Another way to create a data frame would be with the use of the as() function. However, the first column of the created data frame would be in the form of \(X \to Y\), meaning that we would need again to add the columns of the individual products with the functions lhs, rhs and labels.

Lift and Defining Association Rules

Setting the target argument to "rules", generates three additional columns: confidence, lift, and coverage. As previously discussed, confidence represents the conditional probability that the itemset on the right-hand side (consequent) is selected, given that the itemset on the left-hand side (antecedent) is selected. Coverage refers to the proportion of transactions in which both the antecedent and the consequent appear together. In simpler terms, it reflects how frequently both itemsets co-occur in the dataset and is effectively the support metric of the combined itemset. Lift, finally, is a particularly informative metric. Lift is defined as the support of the joint itemset (\(X\), \(Y\)) divided by the product of the individual supports of \(X\) and \(Y\). It quantifies how much more likely item \(Y\) is to be purchased given that item \(X\) is already purchased, relative to the overall probability of purchasing \(Y\).

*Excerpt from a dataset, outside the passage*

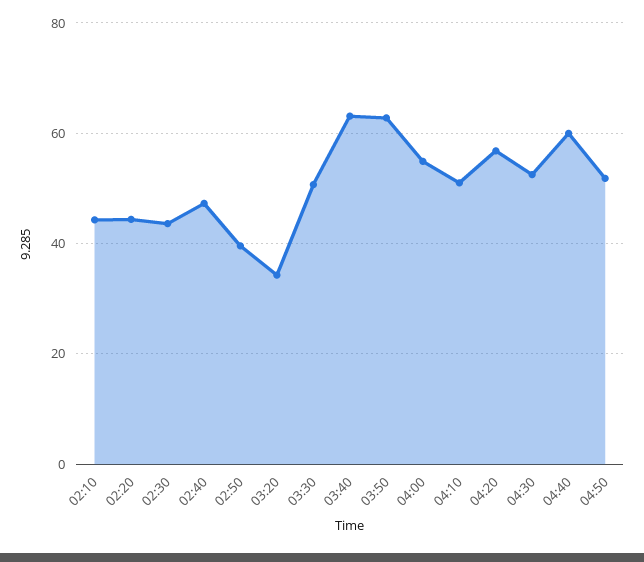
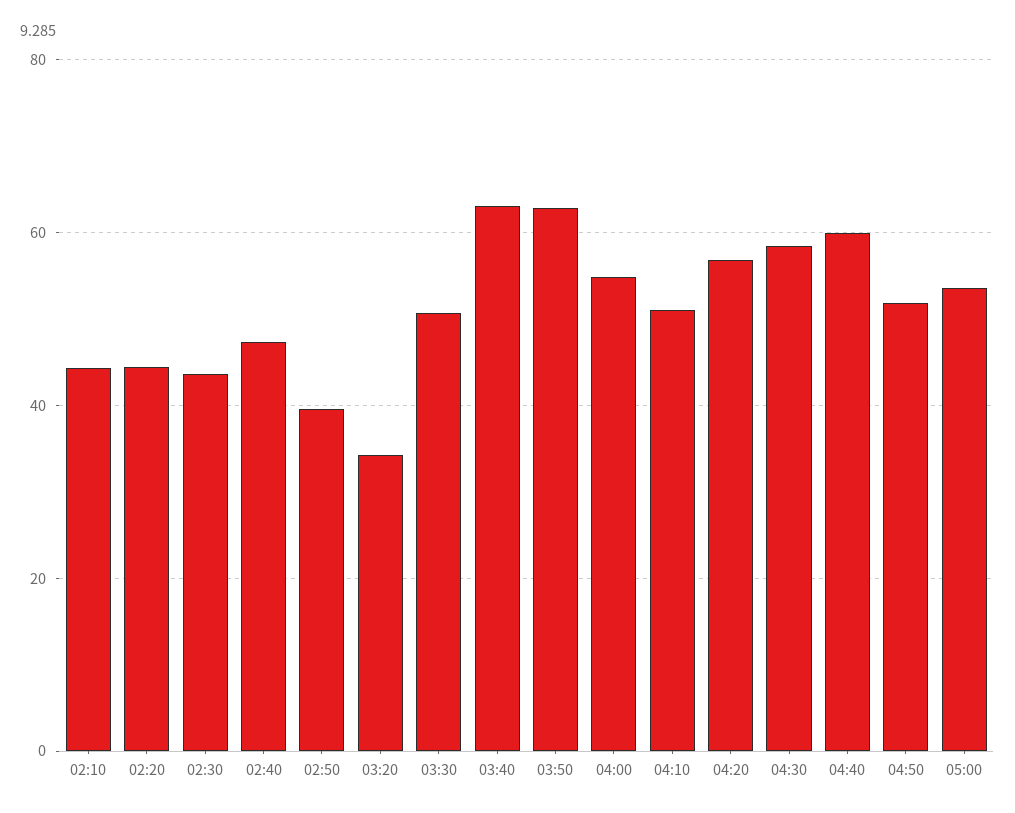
04:30: 52 -> 58
05:00: none -> 54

The formula for lift is as follows:

\[\text{Lift}(X \to Y) = \text{Lift}(Y \to X) = \frac{\text{Support}(X, Y)}{\text{Support}(X) \times \text{Support(Y)}} = \frac{\text{Frequency}(X, Y)}{\text{Frequency}(X) \times \text{Frequency}(Y)}\]

Unlike confidence, lift is symmetric, meaning the direction of the rule does not matter:

\[\text{Lift}(X \to Y) = \text{Lift}(Y \to X)\]

Importantly, lift values above 1 indicate a positive association between the antecedent and the consequent: the presence of one increases the probability of the other occurring (Tan et al., 2019; Han, Kamber, & Pei, 2012). In our current output, all 18 association rules have a lift greater than 1, which suggests that each rule reflects a meaningful association. The higher the lift, the stronger the relationship between the items. However, since lift is derived from both support and confidence, the thresholds set for these two metrics directly affect which rules are generated and their corresponding lift values. Adjusting these thresholds will therefore influence the rules produced and their relative strength.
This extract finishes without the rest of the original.